British Telecommunications

Defence Evaluation and Research Agency

and the massive reference:

Speechlinks

 

Sources for Products

Details of the major speech recognition products can be found at  comp.speech.

And here and there, developers have progressed all the way to products which are now in use. Try them out for yourself  here.

 

Things to Watch Out for

  • A lot of the action is expected to lie in special-purpose products for specific markets. So some companies are exerting themselves to provide dialogue components that will allow those familiar with a market to set up a useful system. There may be scope for many layers of middle-men here!
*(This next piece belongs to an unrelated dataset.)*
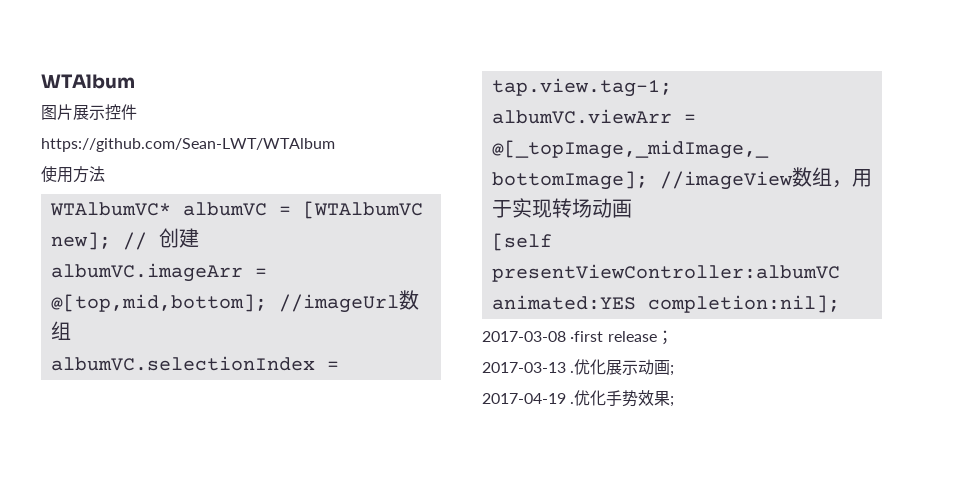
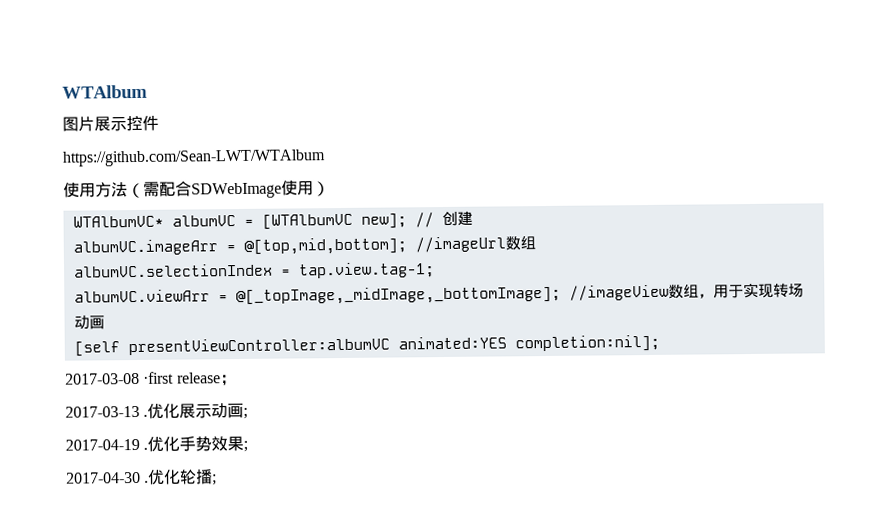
(105, 174) none -> [127,180,330,199] （需配合SDWebImage使用）
(675, 401) none -> [66,469,218,486] // 2017-04-30 .优化轮播;

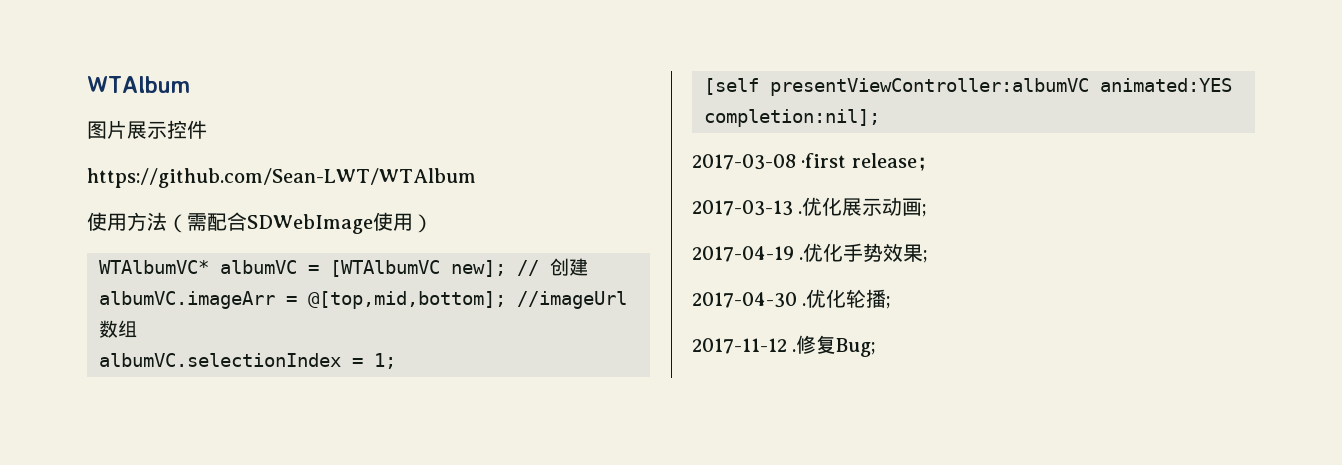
[298,262,435,279] [73,282,804,306] [73,314,105,330] tap.view.tag-1; // albumVC.viewArr = @[_topImage,_midImage,_bottomImage]; //imageView数组，用于实现转场动画 -> [374,353,396,369] 1;
(218, 480) none -> [692,335,877,357] // 2017-11-12 .修复Bug;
  • One of the most useful, and trickiest, things in building these systems is to measure how certain the system can be that what it understood is in fact what the user said. Only when you know that can you cut out one of the most annoying things for a user, endless queries to confirm what he or she said.

  • It is vital for these systems to be able to cope with interruptions, both to hear what was said, and (almost as important) to know what it was saying when the user cut in.

 

If you'd like to learn more about the potential of this technology, from an experienced but completely impartial source, it's time you got in touch with  Linguacubun Ltd  itself.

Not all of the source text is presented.